O seu arquivo é por isso um assunto internacional. Envolve projectos em várias partes do mundo (Espanha, Holanda, Itália, Brasil, Coreia do Sul) e reflecte – desenha – a história de Portugal: com projectos intimistas e contrários, antes do 25 de Abril (Casa de Chá em Leça, Casa Alves Costa); o 25 de Abril (SAAL, Malagueira); os anos da universidade (Setúbal, Aveiro, Porto); o caminho da reabilitação (Chiado); os anos da cultura (Pavilhão de Portugal, Serralves); o turismo (Alentejo, Vidago).
A obra de Siza é responsável por uma parte do turismo cultural que se faz no Porto.
Há uma pequena “indústria” à volta deste arquitecto; o mínimo que inspira é respeito; a admiração profunda também costuma constar.
Há já algum tempo que se discute o destino do arquivo de Siza, em grupo pequeno.

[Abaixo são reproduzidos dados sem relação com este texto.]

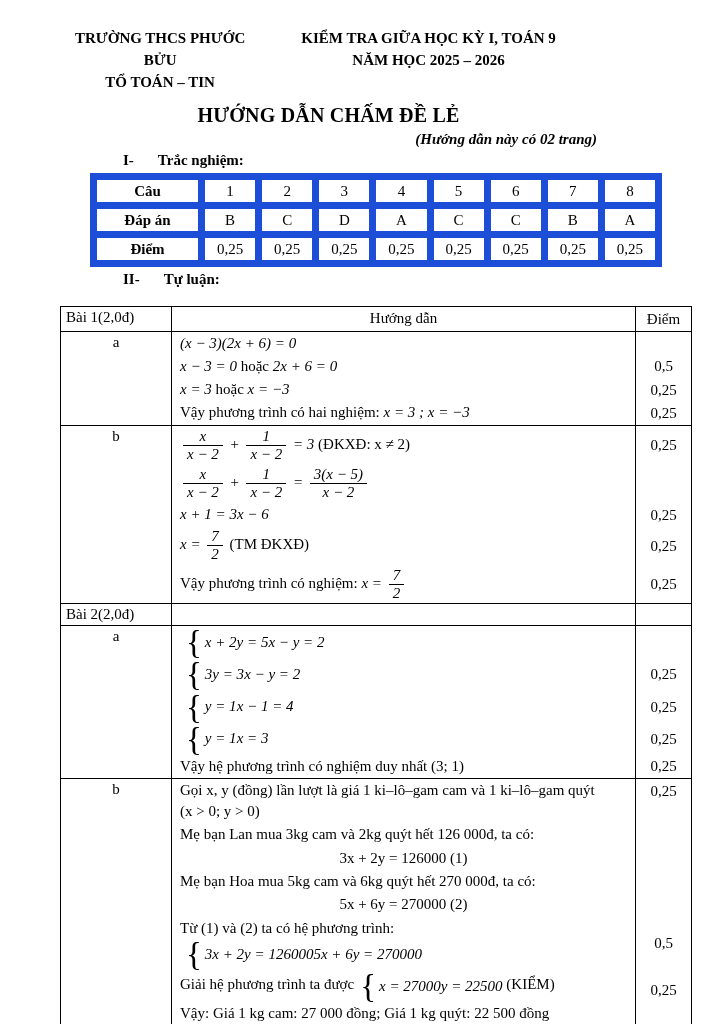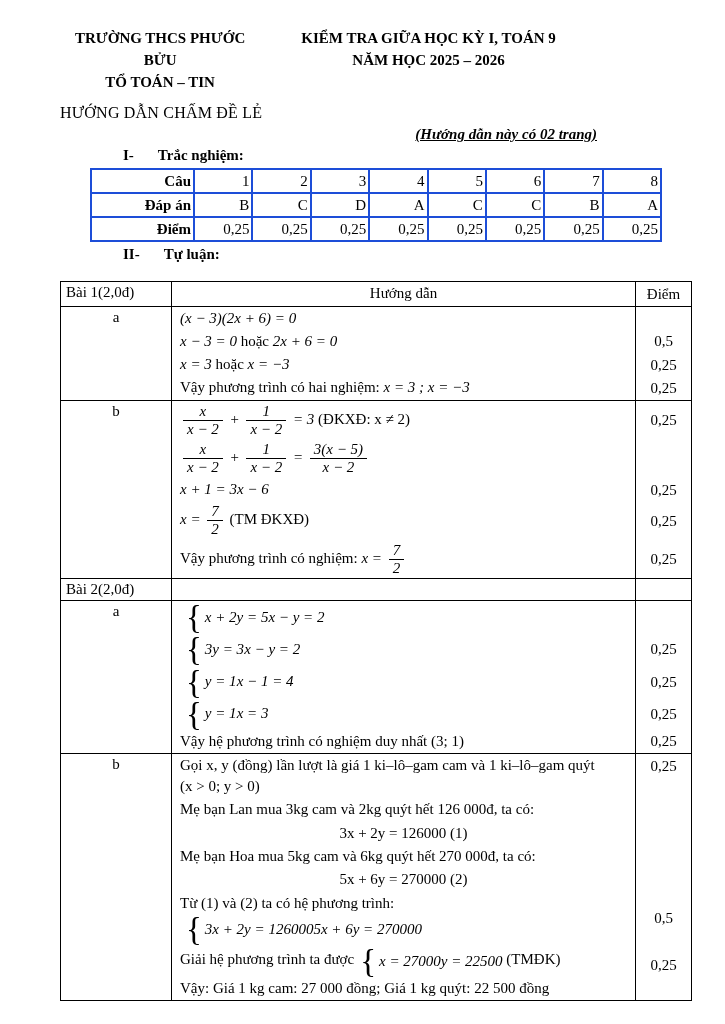--- a/index.html
+++ b/index.html
@@ -11,7 +11,7 @@
   .school{text-align:center;}
   .exam{text-align:center;width:348px;}
 
-  .doc-title{text-align:left;font-weight:normal;font-size:16px;margin-top:11px;letter-spacing:.2px;}
+  .doc-title{text-align:center;font-weight:bold;font-size:20px;margin-top:11px;letter-spacing:.2px;}
   .doc-note{text-align:right;font-weight:bold;font-style:italic;margin-top:4px;text-decoration:underline;}
 
   .sec-head{display:flex;gap:24px;font-weight:bold;margin:4px 0 4px 63px;}

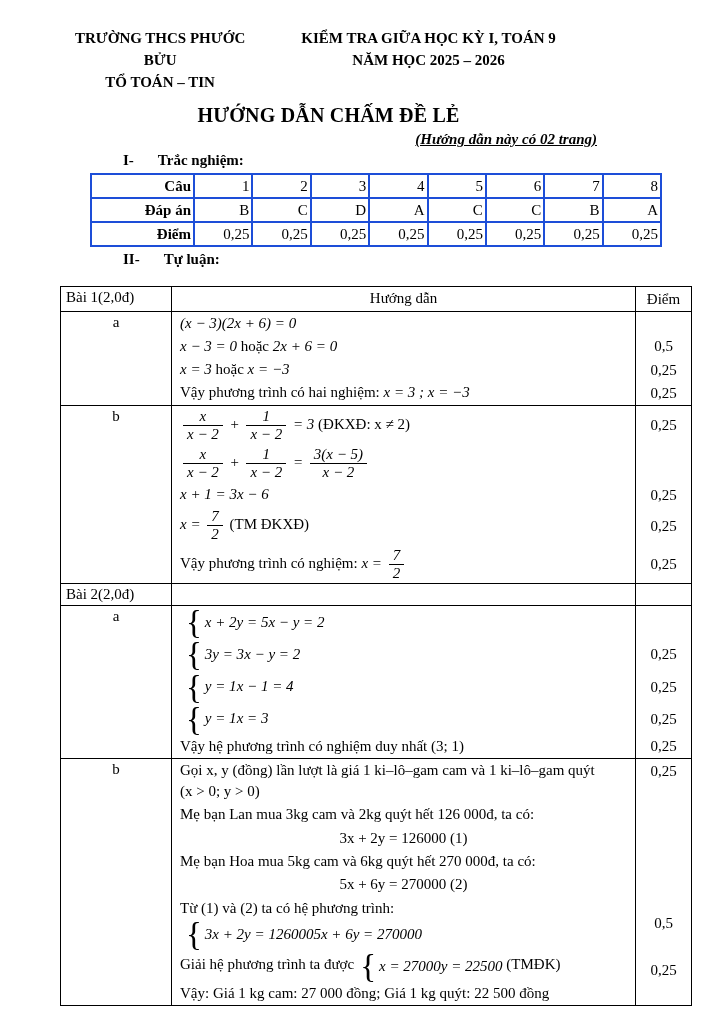--- a/index.html
+++ b/index.html
@@ -12,7 +12,7 @@
   .exam{text-align:center;width:348px;}
 
   .doc-title{text-align:center;font-weight:bold;font-size:20px;margin-top:11px;letter-spacing:.2px;}
-  .doc-note{text-align:right;font-weight:bold;font-style:italic;margin-top:4px;text-decoration:underline;}
+  .doc-note{text-align:right;font-weight:bold;font-style:italic;margin-top:4px;}
 
   .sec-head{display:flex;gap:24px;font-weight:bold;margin:4px 0 4px 63px;}
 

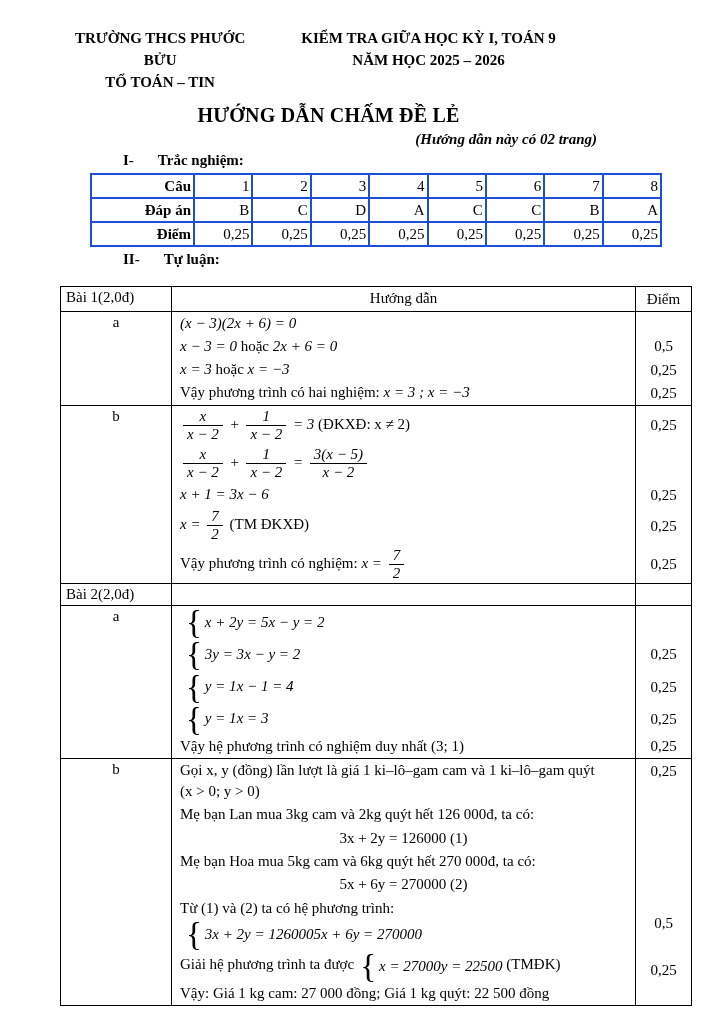--- a/index.html
+++ b/index.html
@@ -17,7 +17,7 @@
   .sec-head{display:flex;gap:24px;font-weight:bold;margin:4px 0 4px 63px;}
 
   table.mc{border-collapse:collapse;table-layout:fixed;width:572px;margin:1px 0 0 30px;}
-  table.mc td{border:2px solid #1d4ed8;text-align:right;height:22px;padding:0 2px;}
+  table.mc td{border:7px solid #1d4ed8;text-align:center;height:22px;padding:0 2px;}
   table.mc td.rh{font-weight:bold;width:97px;}
 
   .mtable{border:1px solid #000;width:630px;margin-top:18px;}

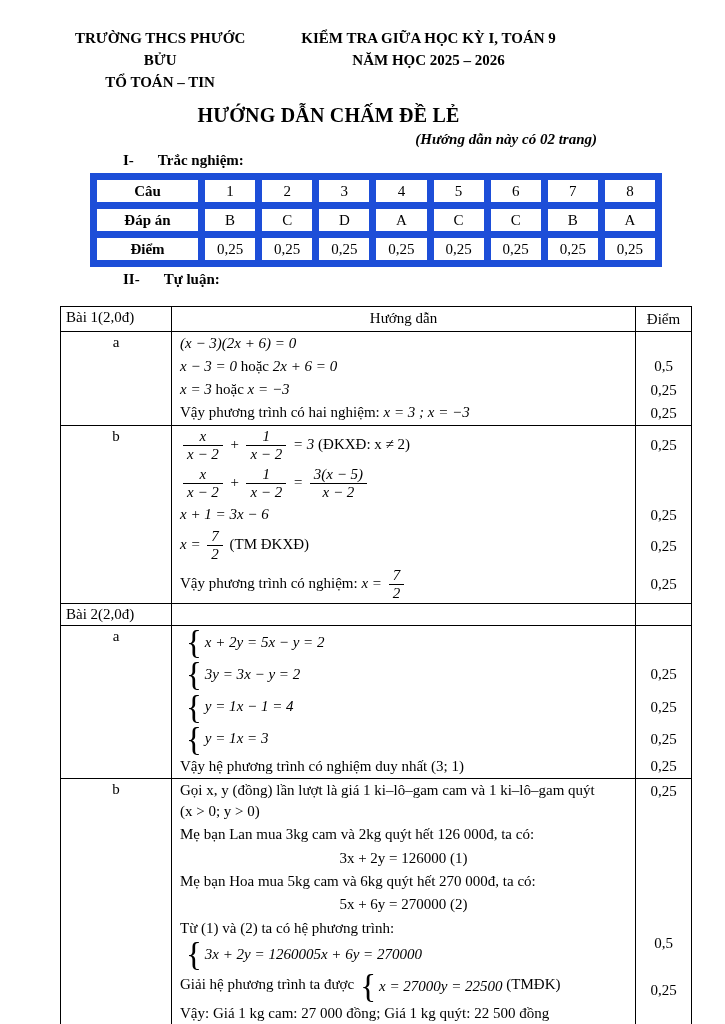--- a/index.html
+++ b/index.html
@@ -339,7 +339,7 @@
                   <span class="sysrow">y = 22500</span>
                 </span>
               </span>
-            <span>(TMĐK)</span>
+            <span>(KIỂM)</span>
           </div>
           <div class="pt">0,25</div>
         </div>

Pelo próprio, naturalmente, e um círculo de amigos e colaboradores.
Gorada a ideia inicial da Casa da Arquitectura, em Matosinhos – que era construir um edifício para esse efeito –, a hipótese do Centro Canadiano de Arquitectura (Centre Canadien d’Architecture, CCA), em Montreal, tem vindo a ganhar força. O CCA é uma instituição prestigiada que conta com arquivos de figuras maiores da arquitectura contemporânea como Aldo Rossi, James Stirling, Peter Eisenman.

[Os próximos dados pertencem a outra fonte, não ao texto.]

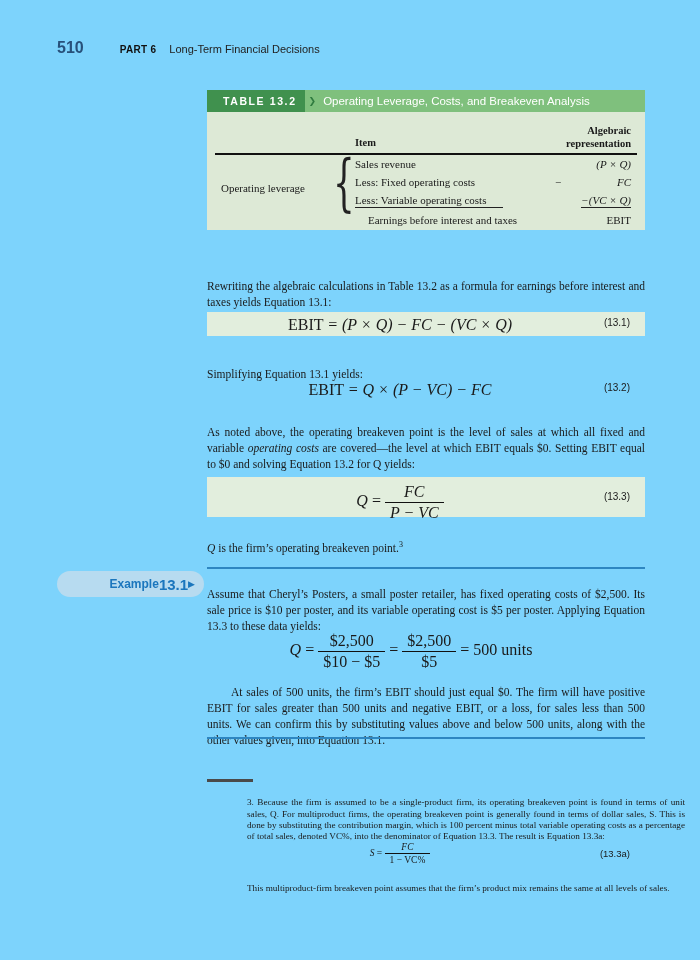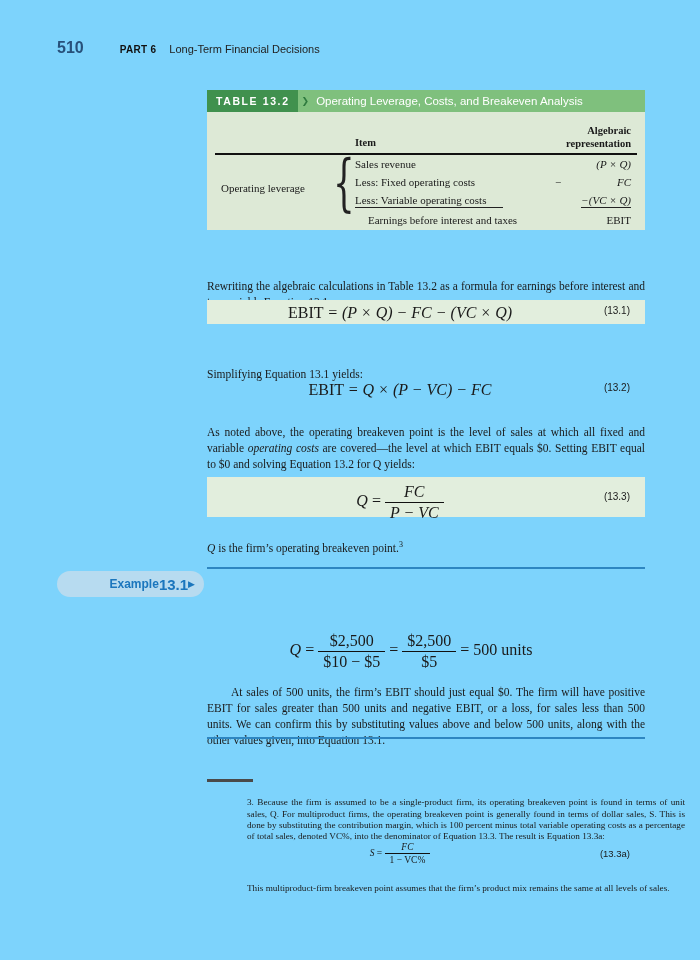--- a/index.html
+++ b/index.html
@@ -18,7 +18,7 @@
   .tbl-titlebar{display:flex;height:22px;align-items:stretch;}
   .tbl-label{background:#40914e;color:#fff;font-family:"Liberation Sans",sans-serif;
              font-weight:bold;font-size:10.5px;letter-spacing:1.6px;display:flex;
-             align-items:center;padding:0 8px 0 9px;white-space:nowrap;}
+             align-items:center;padding:0 8px 0 16px;white-space:nowrap;}
   .tbl-band{flex:1;background:#7fc07d;display:flex;align-items:center;}
   .tbl-chev{color:#2f7a3f;font-size:9px;font-weight:bold;margin:0 7px 0 4px;
             font-family:"DejaVu Sans",sans-serif;}

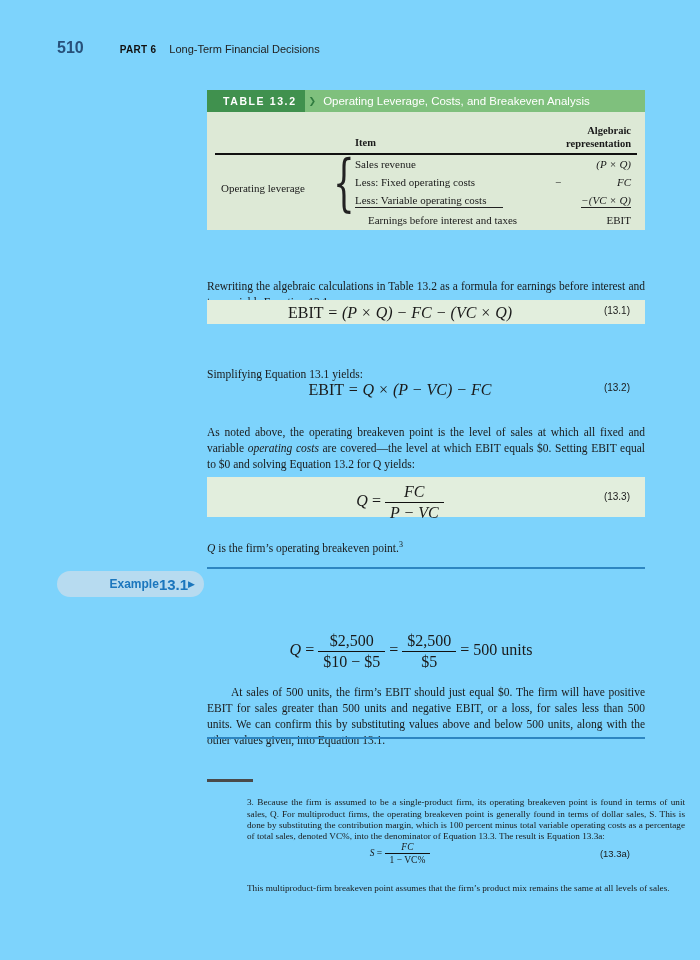--- a/index.html
+++ b/index.html
@@ -124,7 +124,7 @@
 
   <p class="para" style="top:266px;">Rewriting the algebraic calculations in Table 13.2 as a formula for earnings before interest and taxes yields Equation 13.1:</p>
 
-  <div class="eqrow eqbar" style="top:300px;height:24px;">
+  <div class="eqrow eqbar" style="top:312px;height:24px;">
     <span class="eq-center" style="top:4px;">
       <span>EBIT</span>
       <span class="var">= (P × Q) − FC − (VC × Q)</span>

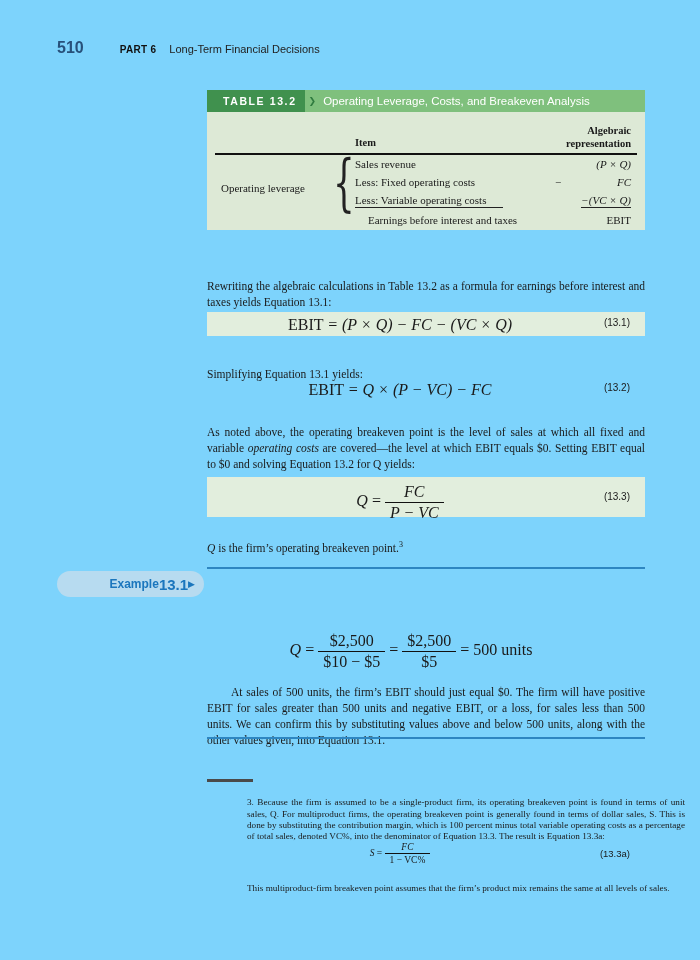--- a/index.html
+++ b/index.html
@@ -164,6 +164,7 @@
     <span class="ex-no">13.1</span>
     <span class="ex-arrow">▶</span>
   </div>
+  <p class="para" style="top:574px;">Assume that Cheryl’s Posters, a small poster retailer, has fixed operating costs of $2,500. Its sale price is $10 per poster, and its variable operating cost is $5 per poster. Applying Equation 13.3 to these data yields:</p>
 
   <div class="eqrow" style="top:628px;height:38px;">
     <span class="eq-center" style="top:4px;right:30px;">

A questão é que não se trata somente de arquivar – o que é já de uma enorme complexidade – mas de activar programas que permitam o reconhecimento e o estudo da obra arquivada. Arquivar é nesse sentido disponibilizar; não fechar mas abrir.
Não houve entretanto uma instituição portuguesa que se interessasse devidamente por este tema. Já sabemos que a arquitectura tem um estatuto especial; não é bem arte; não é bem ciência, etc. Acontece que a obra de Siza superou essas dúvidas, e impôs-se. Lá fora, cá dentro, por aí fora.
Acompanhando os edifícios que se podem visitar, a constituição de um arquivo no nosso território seria decisiva em aspectos que tem vindo a ser descritos como essenciais para a nossa sobrevivência como país: turismo, ciência, cultura.
Mirko Zardini, director do CCA, diz-nos que “está em interessado em ajudar a encontrar uma boa solução”, e está “aberto” a várias hipóteses negociais. O CCA, desde 2006, só aceita doações, e tem reunido um crescente número de espólios.
Zardini, que é italiano, conhece bem a obra de Siza, e a realidade portuguesa. Sabe que se trata de uma questão sensível, e propõe a criação de uma estratégia com uma “componente dupla”, cruzando Portugal e o CCA.
O Museu de Serralves, a Gulbenkian, a Câmara do Porto, a Fundação Marques da Silva, o Forte de Sacavém são alguns eventuais parceiros, digo eu. Mas estas instituições deverão assumir o duplo papel de arquivar e programar.
A doação do arquivo de Siza ao CCA, em parte, ou em desdobramento com Portugal, ampliará a projecção internacional do arquitecto português. Mas faz impressão que as instituições portuguesas não tenham conseguido criar condições para que o espólio do maior arquitecto português de sempre, e uma das poucas figuras da cultura portuguesa com verdadeiro impacto internacional, pudesse ficar em casa.
De qualquer modo, não quero fazer um “choradinho”, o chão já está demasiado escorregadio.
Talvez ainda haja tempo, se houver vontade, para uma negociação que permita criar um “compromisso duplo”, como nos disse Zardini, em que Portugal possa assumir uma quota-parte da responsabilidade da gestão deste arquivo.
O legado da obra de Siza para a cultura portuguesa é, já se percebe hoje, maior do que poderemos imaginar.
Da parte do CCA pareceu-me haver disponibilidade para encontrar soluções que não escudem a desistência das instituições portuguesas. Falta a estratégia, como é habitual, e um compromisso. Por se tratar de um “poema contínuo”, custa que o arquivo de Siza se fragmente. Mas criemos as melhores condições para continuar a ser lido.